A lot of companies these days have open-door policies between management and employees. However, people often have different interpretations of what “open-door” policies actually entail. What does an open door mean to you?
Consider the story of a woman who was working with a Strategic Programs, Inc. consultant: Our consultant asked the woman what accomplishment she was most proud of, and without hesitation she answered that she was most proud of the iron she uses to prop her door open. She considered the iron a symbol of her full commitment to an open-door policy. Imagine her surprise when she received written feedback through a 360 process that her direct reports thought she was unavailable and difficult to reach.
She was upset by the feedback, but decided to get more information to learn more about perceptions that prompted the remarks. What she and her coach discovered was that even though she had her iron propping the door open, she sat behind a giant computer monitor and was constantly on the phone or getting up and leaving her desk. While her door was open, she wasn’t showing her employees that she was open to meeting with them and hearing them. Making a few small changes, like rearranging her desk so she was more visible, and having specific office hours where she would stay at her desk and work on projects that could be easily interrupted made a big difference in the perceptions her team had of her availability and willingness to listen to them.

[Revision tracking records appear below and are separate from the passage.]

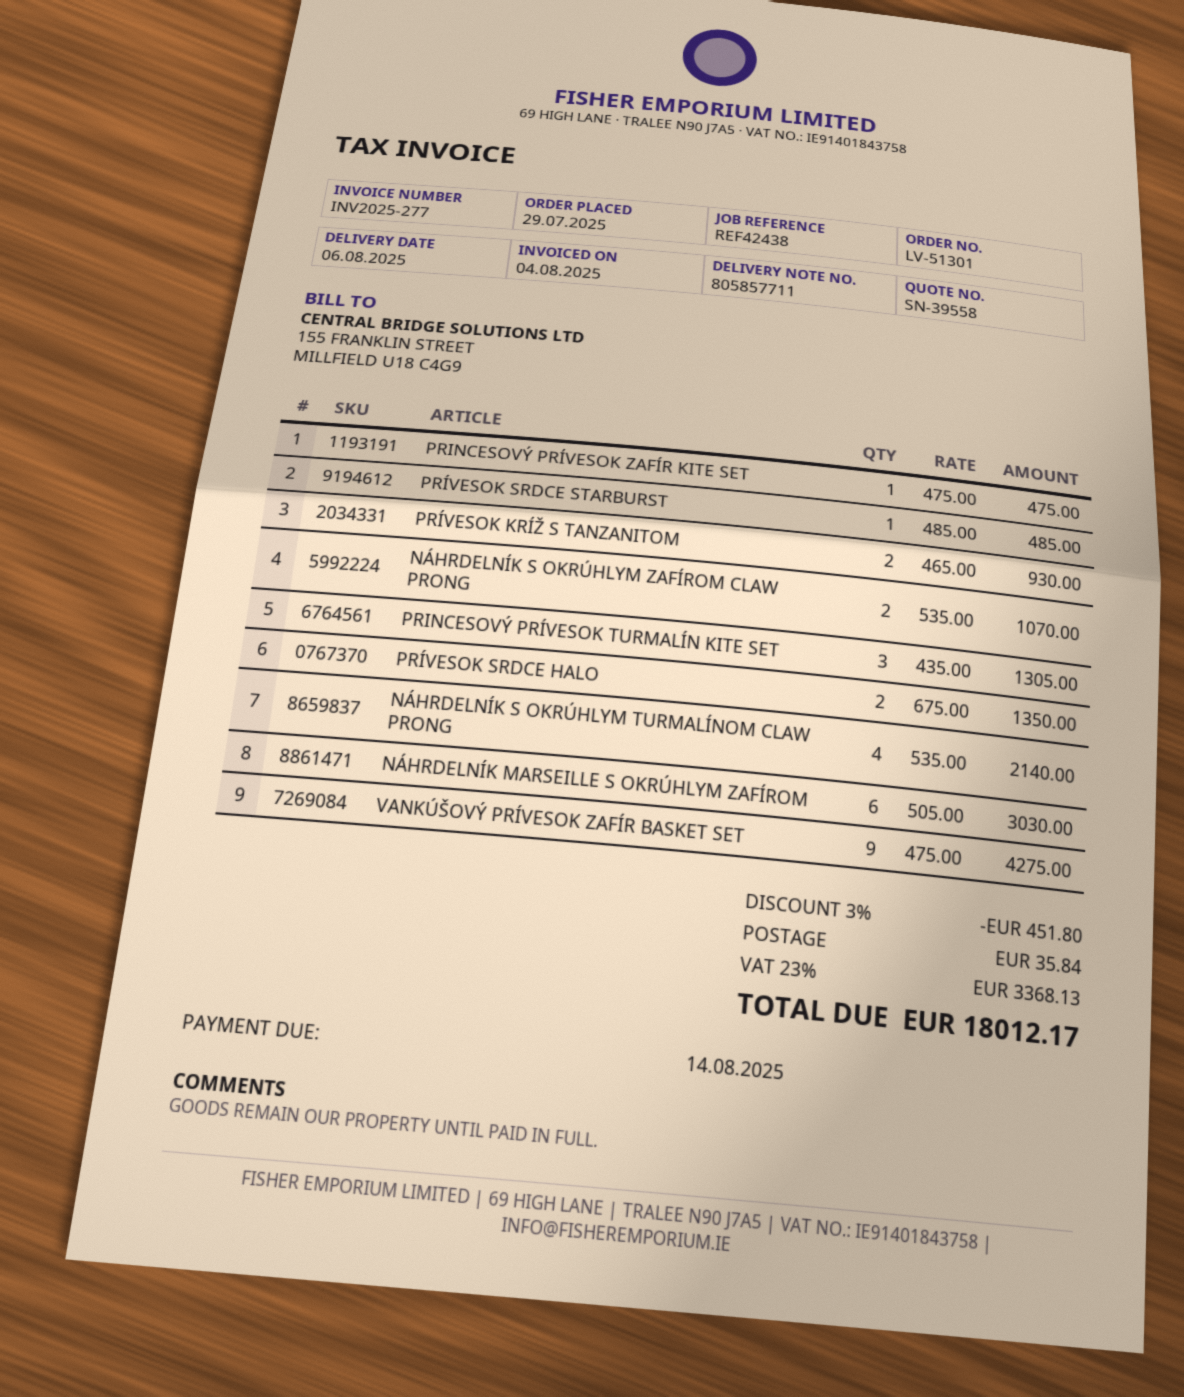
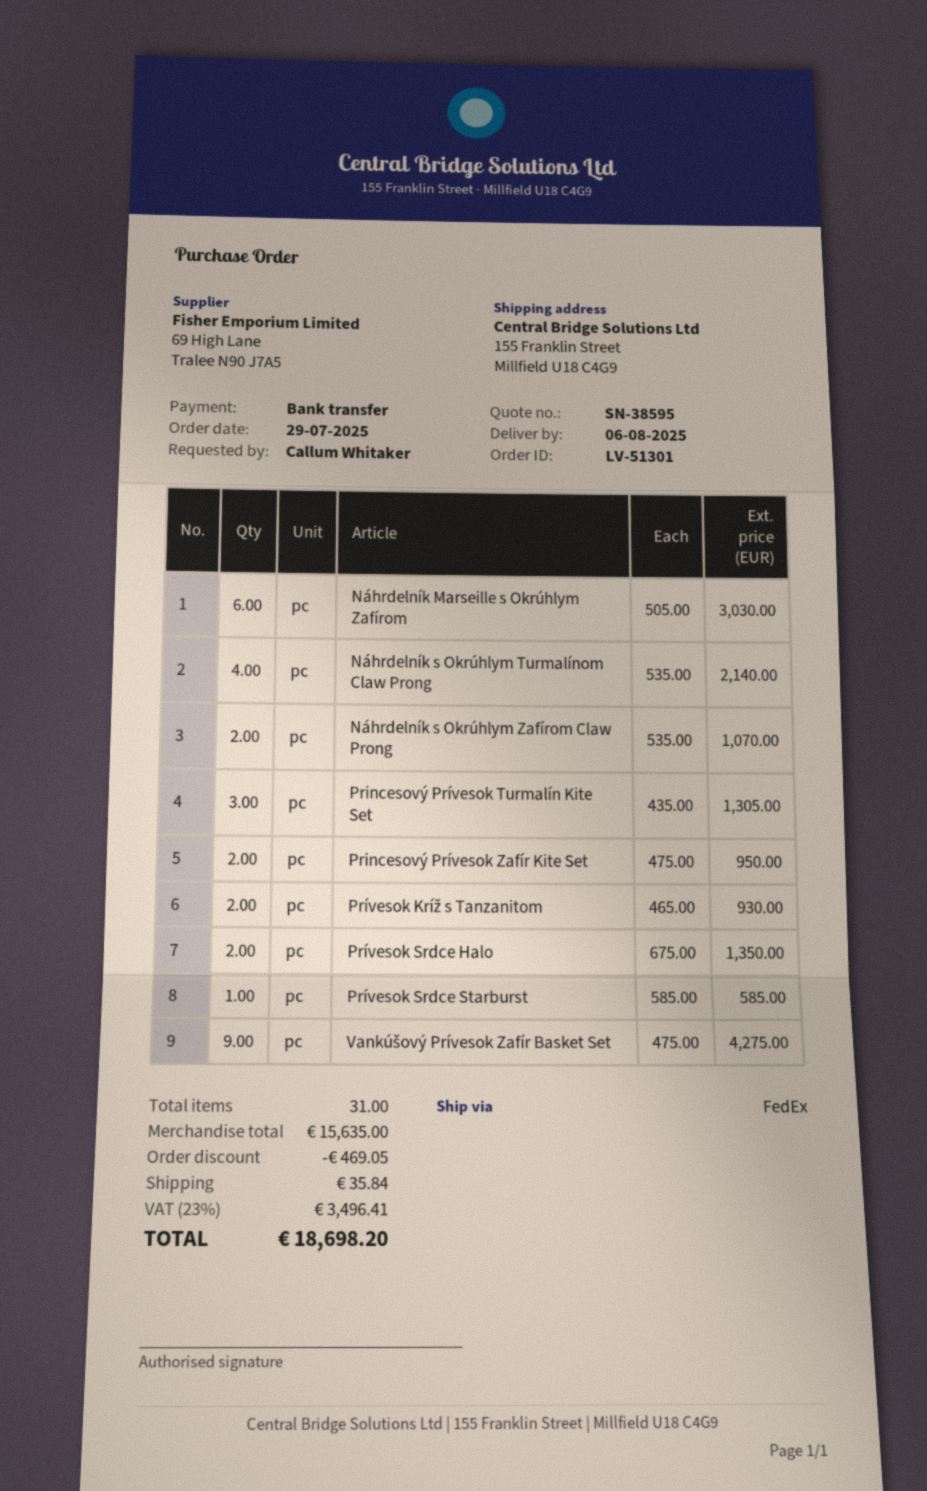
quote number: SN-39558 -> SN-38595
PRINCESOVÝ PRÍVESOK ZAFÍR KITE SET: 1 x 475.00 = 475.00 -> 2 x 475.00 = 950.00
PRÍVESOK SRDCE STARBURST: 1 x 485.00 = 485.00 -> 1 x 585.00 = 585.00
discount: 451.80 -> 469.05
tax: 23% = 3368.13 -> 23% = 3496.41
total: 18012.17 -> 18698.20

If you have an open-door policy, make sure you really mean it through the actions you convey. Do you appear approachable? Do you ignore your phone and emails when someone is in your office, or are you distracted and trying to multitask? If most of your interactions with your team are over the phone, it’s just as important to commit your attention 100% to the person on the other end of the line. If it’s possible, turn off other phone ringers or other distracting noises, and show the person that you’re listening by repeating back what they’re saying.
An employee’s engagement can be greatly affected by whether or not they feel like they’re being listened to. By fully committing to an open-door policy, making yourself available, and listening and participating in conversations with your team, you can make a difference in their perceptions of you and overall perceptions of the company, which can affect their job satisfaction and their likelihood to stay.